#### Task instructions:
Return exactly the line that contains "Westinghouse 7232800 Westinghouse" and all lines beneath it in the entries, through the very last one.

========

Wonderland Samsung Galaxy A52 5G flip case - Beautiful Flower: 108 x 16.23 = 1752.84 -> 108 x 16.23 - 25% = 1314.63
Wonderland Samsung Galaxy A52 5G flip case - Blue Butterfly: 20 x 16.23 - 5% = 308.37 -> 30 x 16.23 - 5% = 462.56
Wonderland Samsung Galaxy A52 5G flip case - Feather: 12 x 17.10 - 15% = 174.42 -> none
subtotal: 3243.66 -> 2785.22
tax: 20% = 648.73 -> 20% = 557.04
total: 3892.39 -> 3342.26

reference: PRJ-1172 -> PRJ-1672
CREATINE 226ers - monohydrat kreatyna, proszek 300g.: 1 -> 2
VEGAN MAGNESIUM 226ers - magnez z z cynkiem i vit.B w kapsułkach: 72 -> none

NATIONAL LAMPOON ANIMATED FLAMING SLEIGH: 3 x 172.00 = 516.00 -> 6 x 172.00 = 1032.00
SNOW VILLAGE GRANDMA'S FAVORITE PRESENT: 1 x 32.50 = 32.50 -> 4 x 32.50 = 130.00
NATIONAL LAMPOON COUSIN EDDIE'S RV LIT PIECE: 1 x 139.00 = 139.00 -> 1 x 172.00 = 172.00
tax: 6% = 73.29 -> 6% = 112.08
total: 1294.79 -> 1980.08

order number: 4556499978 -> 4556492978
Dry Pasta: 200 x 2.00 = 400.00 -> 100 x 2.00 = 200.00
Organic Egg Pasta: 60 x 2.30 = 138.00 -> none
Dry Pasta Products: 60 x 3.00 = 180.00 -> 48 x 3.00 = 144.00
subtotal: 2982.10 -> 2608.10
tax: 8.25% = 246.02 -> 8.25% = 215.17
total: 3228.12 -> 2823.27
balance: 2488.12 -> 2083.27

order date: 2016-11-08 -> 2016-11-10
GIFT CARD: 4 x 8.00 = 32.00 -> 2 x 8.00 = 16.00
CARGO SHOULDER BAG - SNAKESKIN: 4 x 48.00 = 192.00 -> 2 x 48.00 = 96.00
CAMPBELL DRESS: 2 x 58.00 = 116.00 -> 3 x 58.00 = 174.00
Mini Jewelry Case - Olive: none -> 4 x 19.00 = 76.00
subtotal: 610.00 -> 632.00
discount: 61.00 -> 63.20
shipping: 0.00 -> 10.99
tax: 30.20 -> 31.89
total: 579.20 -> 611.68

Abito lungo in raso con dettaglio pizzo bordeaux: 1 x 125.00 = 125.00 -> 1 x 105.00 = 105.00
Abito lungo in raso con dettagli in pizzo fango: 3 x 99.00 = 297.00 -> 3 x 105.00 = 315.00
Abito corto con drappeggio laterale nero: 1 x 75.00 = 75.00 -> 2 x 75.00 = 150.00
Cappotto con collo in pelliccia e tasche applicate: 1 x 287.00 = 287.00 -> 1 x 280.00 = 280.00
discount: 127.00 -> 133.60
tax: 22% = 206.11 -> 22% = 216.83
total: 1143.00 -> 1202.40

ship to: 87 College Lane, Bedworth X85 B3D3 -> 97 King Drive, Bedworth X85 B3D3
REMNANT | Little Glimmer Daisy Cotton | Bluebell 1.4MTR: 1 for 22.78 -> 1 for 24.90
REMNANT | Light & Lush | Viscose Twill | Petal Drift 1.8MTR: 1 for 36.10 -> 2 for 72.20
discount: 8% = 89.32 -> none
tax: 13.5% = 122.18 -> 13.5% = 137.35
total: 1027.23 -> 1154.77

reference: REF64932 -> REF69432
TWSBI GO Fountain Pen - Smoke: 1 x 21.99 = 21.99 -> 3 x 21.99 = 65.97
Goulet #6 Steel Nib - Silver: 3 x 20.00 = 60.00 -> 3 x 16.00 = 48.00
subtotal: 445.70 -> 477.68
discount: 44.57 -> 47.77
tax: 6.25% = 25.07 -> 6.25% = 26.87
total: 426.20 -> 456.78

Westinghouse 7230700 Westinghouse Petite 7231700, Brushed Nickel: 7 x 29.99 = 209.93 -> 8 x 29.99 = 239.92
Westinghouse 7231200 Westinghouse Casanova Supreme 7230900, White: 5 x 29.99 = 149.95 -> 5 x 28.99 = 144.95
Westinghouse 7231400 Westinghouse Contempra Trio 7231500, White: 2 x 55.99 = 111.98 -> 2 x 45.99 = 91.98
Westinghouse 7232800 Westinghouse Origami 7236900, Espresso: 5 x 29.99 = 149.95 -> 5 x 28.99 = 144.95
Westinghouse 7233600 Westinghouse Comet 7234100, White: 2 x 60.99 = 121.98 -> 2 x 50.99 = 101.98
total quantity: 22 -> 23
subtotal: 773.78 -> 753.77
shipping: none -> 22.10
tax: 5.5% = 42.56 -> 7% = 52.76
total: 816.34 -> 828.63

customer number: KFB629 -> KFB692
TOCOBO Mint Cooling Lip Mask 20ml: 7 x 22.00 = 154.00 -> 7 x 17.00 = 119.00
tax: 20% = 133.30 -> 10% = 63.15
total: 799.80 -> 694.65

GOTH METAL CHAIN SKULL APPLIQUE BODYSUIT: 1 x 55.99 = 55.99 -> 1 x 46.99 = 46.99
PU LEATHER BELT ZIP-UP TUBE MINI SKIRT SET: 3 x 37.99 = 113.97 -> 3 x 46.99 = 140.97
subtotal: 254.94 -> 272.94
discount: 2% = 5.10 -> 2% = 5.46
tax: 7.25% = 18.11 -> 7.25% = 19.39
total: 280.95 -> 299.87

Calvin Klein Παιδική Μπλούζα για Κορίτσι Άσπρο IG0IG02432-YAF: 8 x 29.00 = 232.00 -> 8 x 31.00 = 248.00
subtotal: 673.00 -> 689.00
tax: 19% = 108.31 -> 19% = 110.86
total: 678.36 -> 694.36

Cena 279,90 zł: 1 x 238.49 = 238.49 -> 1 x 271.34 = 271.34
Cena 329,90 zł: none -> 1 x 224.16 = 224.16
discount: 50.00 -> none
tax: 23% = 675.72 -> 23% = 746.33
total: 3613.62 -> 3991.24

========

#### Output below:
Westinghouse 7232800 Westinghouse Origami 7236900, Espresso: 5 x 29.99 = 149.95 -> 5 x 28.99 = 144.95
Westinghouse 7233600 Westinghouse Comet 7234100, White: 2 x 60.99 = 121.98 -> 2 x 50.99 = 101.98
total quantity: 22 -> 23
subtotal: 773.78 -> 753.77
shipping: none -> 22.10
tax: 5.5% = 42.56 -> 7% = 52.76
total: 816.34 -> 828.63

customer number: KFB629 -> KFB692
TOCOBO Mint Cooling Lip Mask 20ml: 7 x 22.00 = 154.00 -> 7 x 17.00 = 119.00
tax: 20% = 133.30 -> 10% = 63.15
total: 799.80 -> 694.65

GOTH METAL CHAIN SKULL APPLIQUE BODYSUIT: 1 x 55.99 = 55.99 -> 1 x 46.99 = 46.99
PU LEATHER BELT ZIP-UP TUBE MINI SKIRT SET: 3 x 37.99 = 113.97 -> 3 x 46.99 = 140.97
subtotal: 254.94 -> 272.94
discount: 2% = 5.10 -> 2% = 5.46
tax: 7.25% = 18.11 -> 7.25% = 19.39
total: 280.95 -> 299.87

Calvin Klein Παιδική Μπλούζα για Κορίτσι Άσπρο IG0IG02432-YAF: 8 x 29.00 = 232.00 -> 8 x 31.00 = 248.00
subtotal: 673.00 -> 689.00
tax: 19% = 108.31 -> 19% = 110.86
total: 678.36 -> 694.36

Cena 279,90 zł: 1 x 238.49 = 238.49 -> 1 x 271.34 = 271.34
Cena 329,90 zł: none -> 1 x 224.16 = 224.16
discount: 50.00 -> none
tax: 23% = 675.72 -> 23% = 746.33
total: 3613.62 -> 3991.24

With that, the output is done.